What's the difference between ane and oneisan? Duolingo translates them both as 'older sister', but i imagine there's a difference...
Ane refers specifically to "my older sister" while oneesan can be anyone's sister. Hence why the sentence is correct even if you omit the "watashi no" in わたしのあねです as it is already implied.
I couldn't write the right answer because one of the sign options didn't even exist!
Wouldn't it, in most cases, suffice to say [姉です]? As in most cases you would reply to someone who is already referencing a "she"?
Several reasons: the subject is different, it lacks a particle, and you've made it a question instead of a statement. What you said roughly translates to "Is my girlfriend a leaf?" because 私 (I) の (of) 彼女 (she/her) = my girlfriend, 葉 = leaf, and ですか = is ...? (か = question mark particle).
What it should have been instead is: 彼女 (she) + は (topic particle), 私 (I) の (of) 姉 (older sister) です (is).
I know you need to put the "no" character in between the characters for I and the characters for older sister, but you don't explain WHY you need to do that. I wish these lessons would explain things like this.
の shows ownership (among a few other things). Think of it like an 's in English or combining with the previous pronoun to form the "my/your/his/her/etc" words. So 私の本 = my book, かれの犬 = his dog, 田中のねこ = Tanaka's cat, etc.
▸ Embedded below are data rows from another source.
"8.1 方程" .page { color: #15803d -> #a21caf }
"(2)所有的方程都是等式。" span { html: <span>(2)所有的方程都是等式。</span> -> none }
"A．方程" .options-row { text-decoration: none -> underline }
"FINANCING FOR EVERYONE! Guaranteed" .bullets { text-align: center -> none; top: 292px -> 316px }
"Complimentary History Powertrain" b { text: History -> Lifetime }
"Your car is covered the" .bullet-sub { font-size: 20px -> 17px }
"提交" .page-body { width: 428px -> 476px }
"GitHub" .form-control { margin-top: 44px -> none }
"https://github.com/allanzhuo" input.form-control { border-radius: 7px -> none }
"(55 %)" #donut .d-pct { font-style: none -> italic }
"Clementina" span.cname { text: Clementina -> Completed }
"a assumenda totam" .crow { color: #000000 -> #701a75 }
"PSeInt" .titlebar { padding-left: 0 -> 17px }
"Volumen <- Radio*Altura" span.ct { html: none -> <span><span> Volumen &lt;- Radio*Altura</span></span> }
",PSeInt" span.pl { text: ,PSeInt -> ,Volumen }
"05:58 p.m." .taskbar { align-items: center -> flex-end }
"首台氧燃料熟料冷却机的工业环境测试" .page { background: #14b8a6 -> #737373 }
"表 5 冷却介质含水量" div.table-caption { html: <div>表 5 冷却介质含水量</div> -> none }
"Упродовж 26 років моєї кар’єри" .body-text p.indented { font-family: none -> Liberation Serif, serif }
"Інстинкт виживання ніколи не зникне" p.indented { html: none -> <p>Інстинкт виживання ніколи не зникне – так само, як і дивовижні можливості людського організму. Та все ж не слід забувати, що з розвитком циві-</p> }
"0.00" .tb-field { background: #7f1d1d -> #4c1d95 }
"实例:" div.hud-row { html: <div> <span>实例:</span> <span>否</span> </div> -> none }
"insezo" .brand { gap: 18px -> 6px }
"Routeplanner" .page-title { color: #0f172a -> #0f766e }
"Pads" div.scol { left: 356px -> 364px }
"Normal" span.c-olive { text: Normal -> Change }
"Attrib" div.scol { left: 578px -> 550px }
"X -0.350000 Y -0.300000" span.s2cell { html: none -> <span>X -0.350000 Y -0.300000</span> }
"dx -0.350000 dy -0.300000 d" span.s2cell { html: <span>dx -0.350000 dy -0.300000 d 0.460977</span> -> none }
女の人って言いたいんだったらA woman じゃないかな？ sheの意味は「彼女が」、「彼女は」だから
My answer is you cannot say this.
So could I say, "彼女は姉います。" ??? (Kanojo ha ane imasu). Is です (desu) the right verb to use in this sentence? For some reason I feel like います is better suited..
"My sister is her" =/= "she is my sister" because of the topic / new information switch. In the first example, we already know you have a sister and you're adding new information by connecting this already present concept with a specific person, who is new. In the second example, which is what is going on in the correct sentence, we are already talking about a specific person, and the fact you have a sister and it's her is new information that wasn't talked about before. It's like "the desk is here" vs "there is a desk"
I'm a little lost as to why は is used here instead of が. I thought が was always used when referring to people. Can someone explain?
How exactly am I telling she is my OLDER sister in this sentence? Haven't i said only that she is my sister?